» Goal of the exercise
Extract each line of the records below that contains the word "icon".

» Records
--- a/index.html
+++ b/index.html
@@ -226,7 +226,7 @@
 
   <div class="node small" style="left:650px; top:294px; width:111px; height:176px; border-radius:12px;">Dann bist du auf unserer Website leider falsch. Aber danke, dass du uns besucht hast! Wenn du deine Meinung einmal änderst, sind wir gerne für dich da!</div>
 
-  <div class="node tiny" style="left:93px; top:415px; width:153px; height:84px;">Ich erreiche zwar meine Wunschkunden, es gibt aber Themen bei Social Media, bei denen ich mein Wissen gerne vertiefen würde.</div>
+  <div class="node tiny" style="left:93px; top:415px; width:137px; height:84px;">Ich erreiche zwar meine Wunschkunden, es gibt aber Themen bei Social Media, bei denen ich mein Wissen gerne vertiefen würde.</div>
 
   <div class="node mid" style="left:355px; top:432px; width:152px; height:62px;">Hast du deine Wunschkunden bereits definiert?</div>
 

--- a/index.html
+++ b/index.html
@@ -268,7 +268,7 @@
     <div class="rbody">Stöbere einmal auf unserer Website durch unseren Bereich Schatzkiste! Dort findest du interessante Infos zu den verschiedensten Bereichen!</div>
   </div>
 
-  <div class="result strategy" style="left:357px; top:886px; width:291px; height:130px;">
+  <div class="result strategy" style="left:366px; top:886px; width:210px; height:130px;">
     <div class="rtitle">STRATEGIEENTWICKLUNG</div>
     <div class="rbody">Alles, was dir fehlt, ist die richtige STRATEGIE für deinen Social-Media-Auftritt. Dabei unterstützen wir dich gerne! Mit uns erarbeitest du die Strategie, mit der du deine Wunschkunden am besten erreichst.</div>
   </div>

* * *

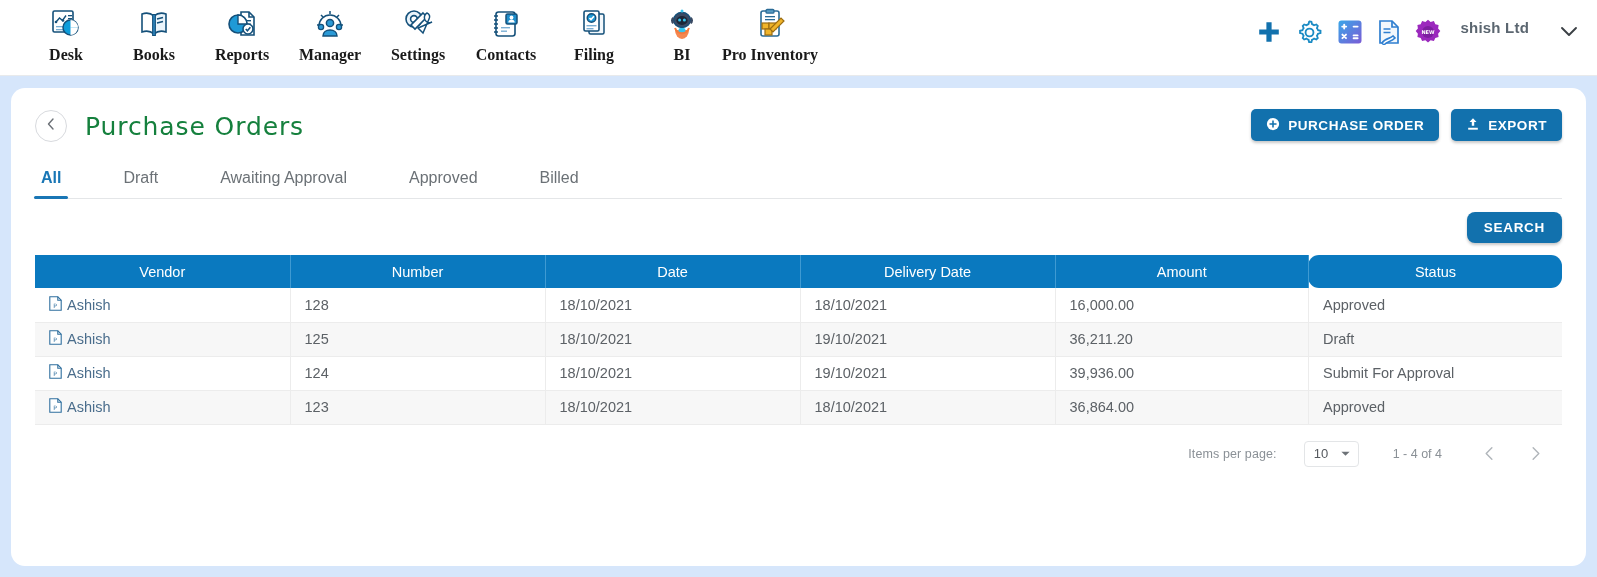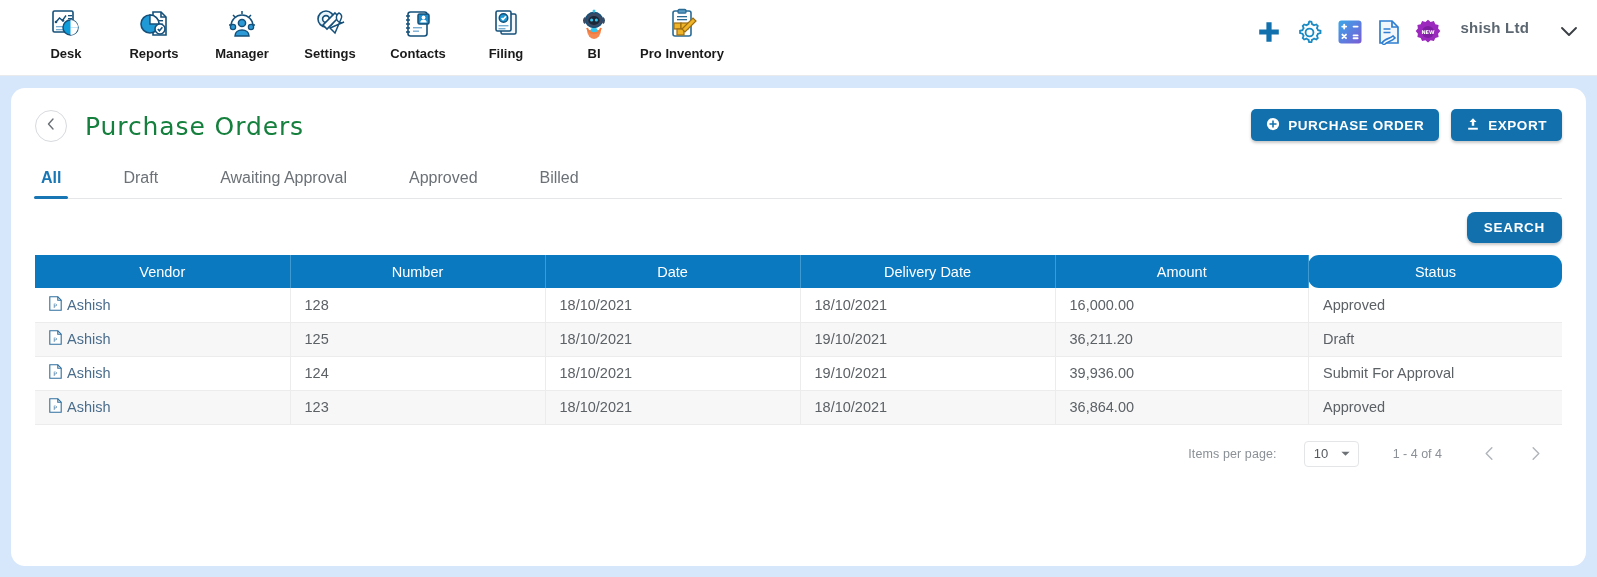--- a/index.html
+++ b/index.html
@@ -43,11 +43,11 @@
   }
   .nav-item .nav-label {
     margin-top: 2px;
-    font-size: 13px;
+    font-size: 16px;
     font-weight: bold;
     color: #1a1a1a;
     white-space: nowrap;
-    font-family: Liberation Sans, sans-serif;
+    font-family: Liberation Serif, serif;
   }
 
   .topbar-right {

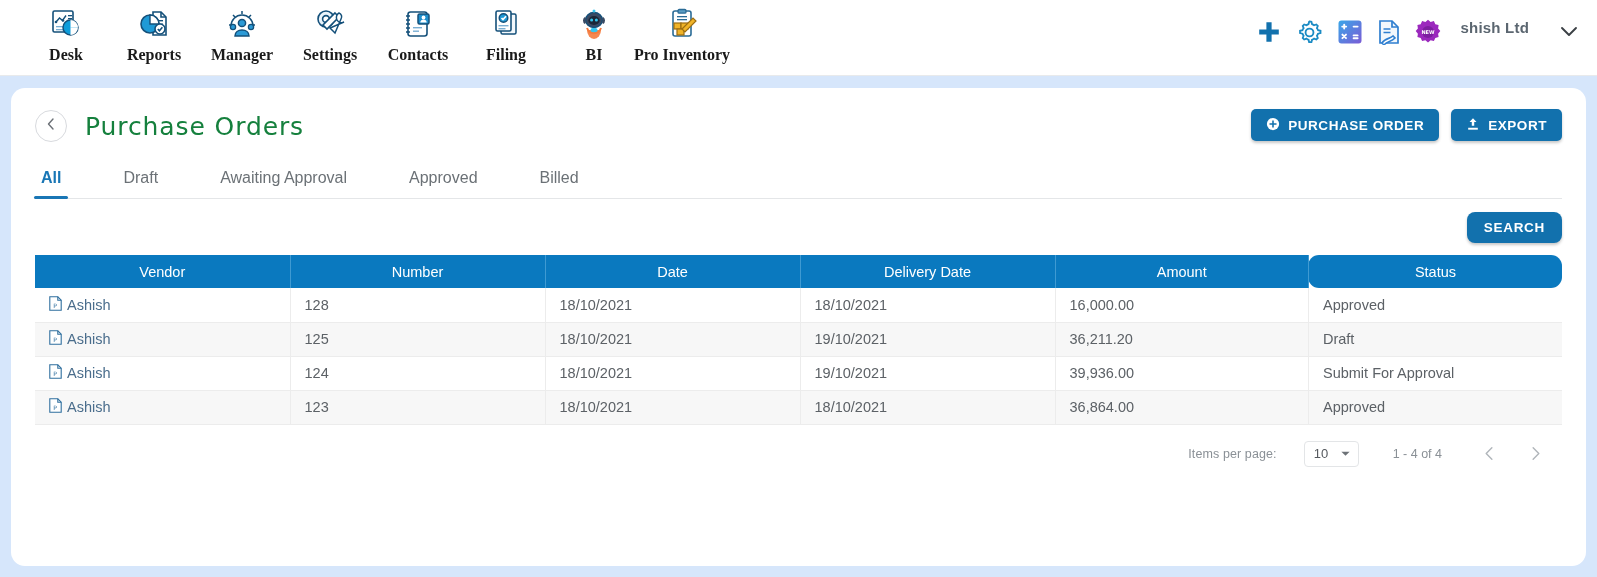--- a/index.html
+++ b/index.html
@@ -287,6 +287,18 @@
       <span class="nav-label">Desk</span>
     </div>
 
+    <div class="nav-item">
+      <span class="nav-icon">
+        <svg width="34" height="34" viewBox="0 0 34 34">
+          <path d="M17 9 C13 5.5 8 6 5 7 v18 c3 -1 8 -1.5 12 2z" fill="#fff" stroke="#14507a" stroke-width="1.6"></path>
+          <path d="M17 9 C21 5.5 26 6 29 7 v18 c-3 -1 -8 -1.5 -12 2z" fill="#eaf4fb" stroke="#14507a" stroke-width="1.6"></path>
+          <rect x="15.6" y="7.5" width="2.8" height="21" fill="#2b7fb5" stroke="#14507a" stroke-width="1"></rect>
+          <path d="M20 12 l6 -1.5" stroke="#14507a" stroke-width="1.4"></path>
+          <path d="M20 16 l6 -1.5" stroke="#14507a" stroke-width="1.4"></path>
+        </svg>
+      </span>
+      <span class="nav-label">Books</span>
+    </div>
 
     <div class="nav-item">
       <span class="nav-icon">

» Exercise solution
+      <span class="nav-icon">
       <span class="nav-icon">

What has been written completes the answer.